Not particularly something one wants to eat…

Just sayin…

So, if you’ve bought Shrimp at Wally World lately, check those lot codes, and if what you bought in in one of those lots, dump it.

Comments

PSA… — 15 Comments

  1. Cs-137 is a fission product, created from the fission of U-235 or Pu-239. I think it unlikely the shrimp were contaminate by processing under “insanitary” conditions in Indonesia. Why would the processing center have CS-137 contaminating the processing areas? I suspect that the shrimp were harvested from former bomb testing areas. Just my two cents worth, but I will wait and see.

    Also my usual complaint about these announcements is that no quantitative information is provided regarding the amount of hazardous material was found or what the actual health hazard is if one had happened to ingest the shrimp before the announcement was made. Just OMG it’s radioooactiiiive.

  2. I would go hungry before I bought any seafood from Wal Mart. My theory is that there is a certain distance inland at which you should avoid seafood entirely. Not my thing.

  3. On Insty, a commenter posted that one shipment of shrimp (that was not released into the US) tested at 68 Bq/Kg, which is about half of what bananas typically register. Admittedly, bananas’ radioactivity comes from potassium instead of cesium, but most people are panicking over OMG RADIATION!!!

  4. Should have been sold as popcorn shrimp. Or, rather POP!KABOOM!shrimp with mushroom (cloud) flavoring.

  5. As mentioned, the levels are low enough I’m not worried about them on their own – what I am worried is about is where they picked up a synthetic isotope.
    Either the shrimp were stored next to an unshielded quantity of reactor waste, or they were harvested from waters affected by atomic testing.
    The most likely answer is that these shrimp are really Chinese and were either harvested from an area where China has dumped reactor waste (all of their testing has been well inland), or the harvesting was illegally done in US waters near Bikini Atoll – given what I’ve read about renegade Chinese fishing wherever they want, the second is more likely.
    It would be great if the last option could be proven, because then their illegal fishing would get formal pushback that is long past due.
    But I won’t hold my breath…

  6. All- Agree, probably ‘farmed’ in a blast crater from a nuke test… sigh… And as Ag pointed out, NOTHING on specific levels found.

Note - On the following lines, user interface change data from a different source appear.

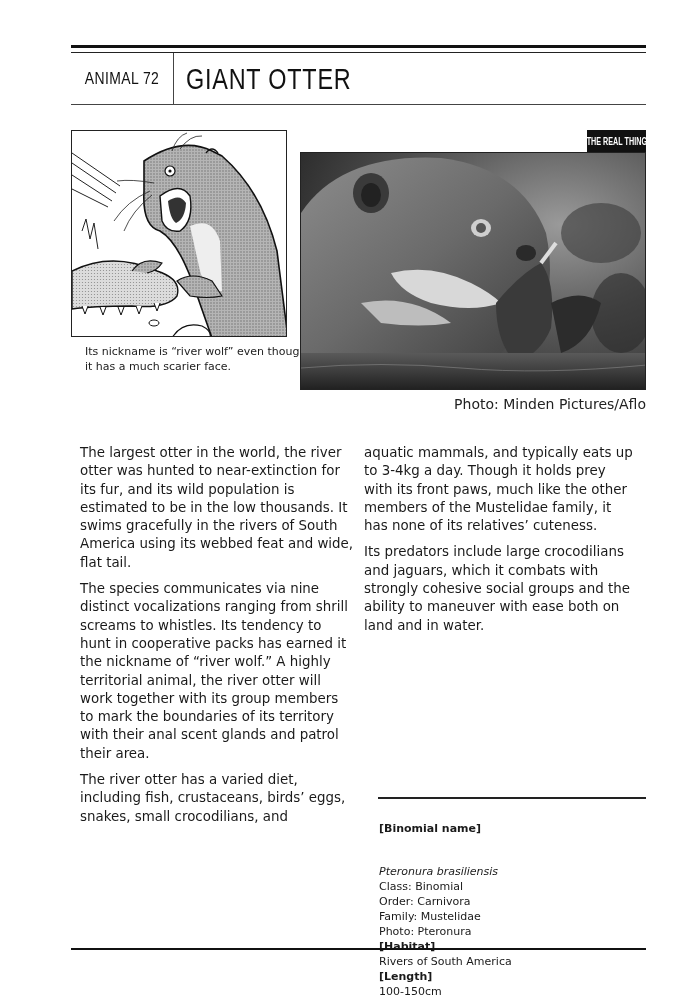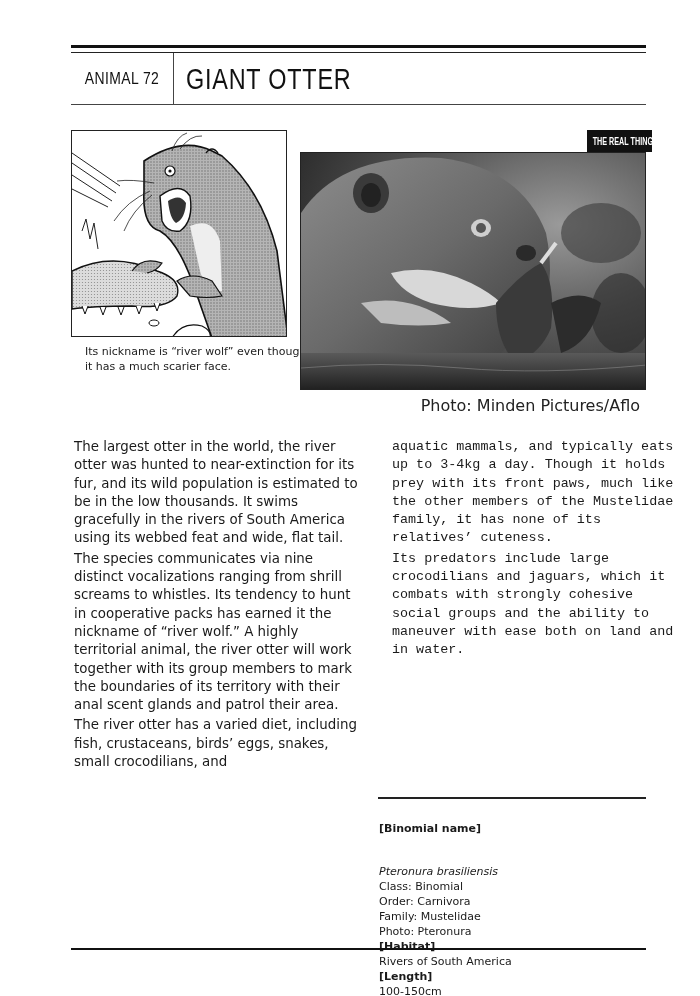--- a/index.html
+++ b/index.html
@@ -33,7 +33,7 @@
   .tag { position: absolute; left: 587px; top: 130px; width: 59px; height: 22px; background: #111;
          color: #fff; font-family: "Liberation Sans", sans-serif; font-weight: bold;
          font-size: 10px; display: flex; align-items: center; justify-content: center;
-         letter-spacing: 0; padding-left: 6px; }
+         letter-spacing: 0; }
   .tag span { display: inline-block; transform: scaleX(0.72); white-space: nowrap; }
   .credit { position: absolute; right: 60px; top: 396px; font-size: 16px; color: #222; }
 

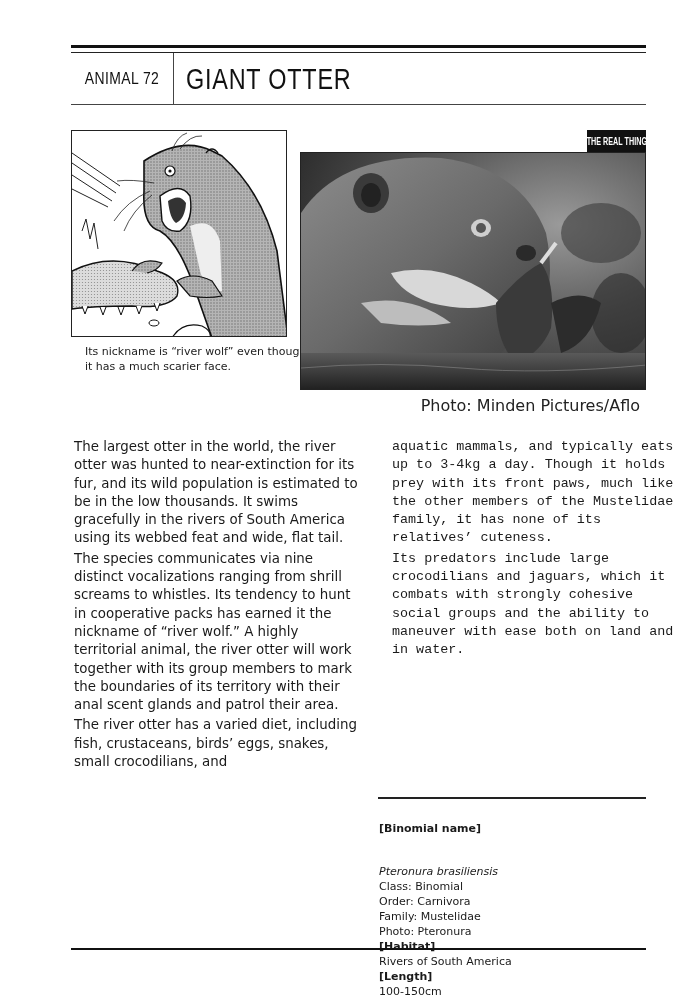--- a/index.html
+++ b/index.html
@@ -35,7 +35,7 @@
          font-size: 10px; display: flex; align-items: center; justify-content: center;
          letter-spacing: 0; }
   .tag span { display: inline-block; transform: scaleX(0.72); white-space: nowrap; }
-  .credit { position: absolute; right: 60px; top: 396px; font-size: 16px; color: #222; }
+  .credit { position: absolute; right: 54px; top: 396px; font-size: 14px; color: #222; }
 
   
   .col { position: absolute; font-size: 13.4px; line-height: 18.3px; color: #1a1a1a; }

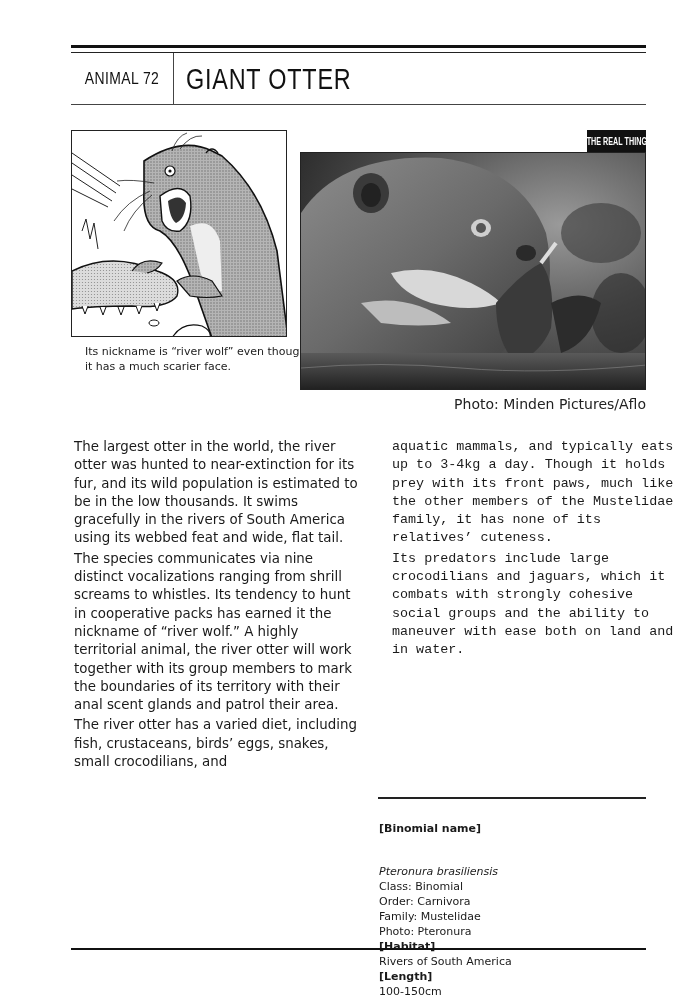--- a/index.html
+++ b/index.html
@@ -39,7 +39,7 @@
 
   
   .col { position: absolute; font-size: 13.4px; line-height: 18.3px; color: #1a1a1a; }
-  .col p { margin: 2px; }
+  .col p { margin: 8px; }
   .col-left  { left: 72px; top: 436px; width: 290px; }
   .col-right { left: 390px; top: 436px; width: 290px; font-family: Liberation Mono, monospace; }
 

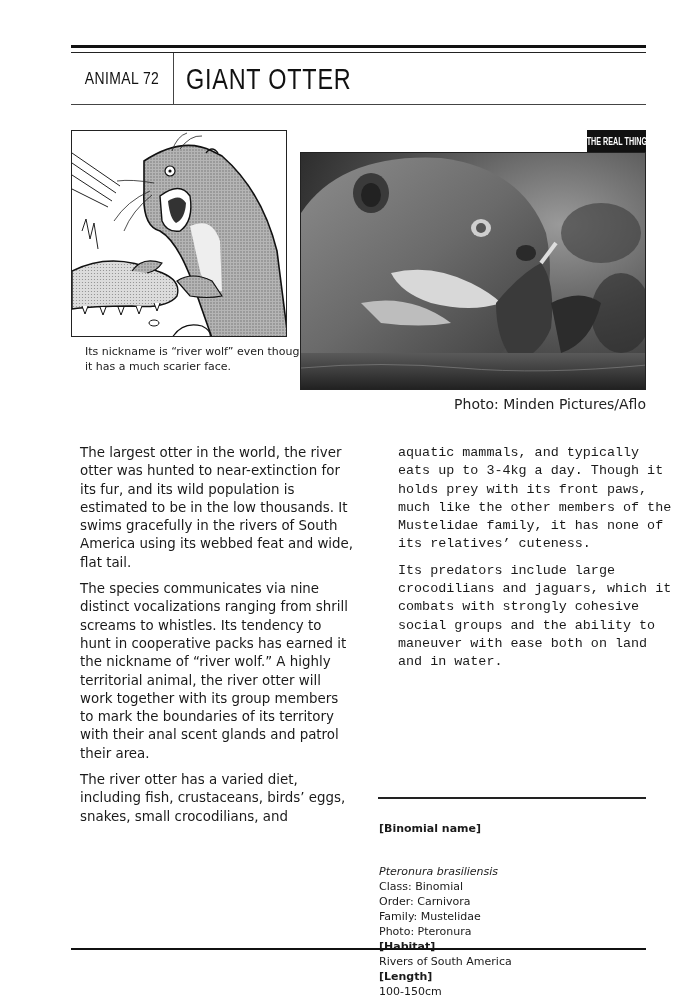--- a/index.html
+++ b/index.html
@@ -41,7 +41,7 @@
   .col { position: absolute; font-size: 13.4px; line-height: 18.3px; color: #1a1a1a; }
   .col p { margin: 8px; }
   .col-left  { left: 72px; top: 436px; width: 290px; }
-  .col-right { left: 390px; top: 436px; width: 290px; font-family: Liberation Mono, monospace; }
+  .col-right { left: 356px; top: 436px; width: 290px; }
 
   
   .info-rule { position: absolute; left: 378px; top: 797px; width: 268px; height: 1.5px; background: #222; }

This is yet another reason to stop this crap and stop imports from parts of the world where NO testing is done.

  7. I have a question.

    Why, exactly, did they test this shipment of shrimp for radioactivity?

    Actually, I have several questions.

    Do they USUALLY test food imports for radioactivity?
    If not universal, why test THIS shipment – what triggers the testing?
    How many times have shipments tested positive?
    If 68bq/kg is less than bananas, and since I have never heard of a shipment of bananas being reported as radioactive, who set the threshold for reporting, who released this report, and why?

    • Pretty much sums up my questions on the subject. I’m left with one more: “Testing imported foods for radioactivity, Why or Why not?”
      A new twist on NBC Warfare by a new player?

      “‘Curiouser and curioser,’said Alice.”

      • “A new twist on NBC Warfare by a new player?”

        Although possible, if it is, they are playing the LOOOOOONNNGGG game.

        At the radioactivity levels reported, a vanishingly small uptick in cancer rates among seafood eaters in 30 or 40 years seems unlikely to be a war-winning strategy.

        Still, your point is a good one. If you can disrupt the US food supply chain through (unjustified) fear of radioactive contamination, it makes it easier to win – whatever form winning takes.

        I struggle to identify the players though.
        If it is a deliberate act, is it:
        – an external player,
        – a group within the US testing bureaucracy deliberately spreading alarm for whatever reason,
        or
        – elements of the US-based shrimp industry?

        My wild guess is door number 2 – elements of the testing bureaucracy justifying their existence.

  8. Comes from chuna. These people have done this before with pet food, children’s toys, and so forth. chuna is NOT our friends.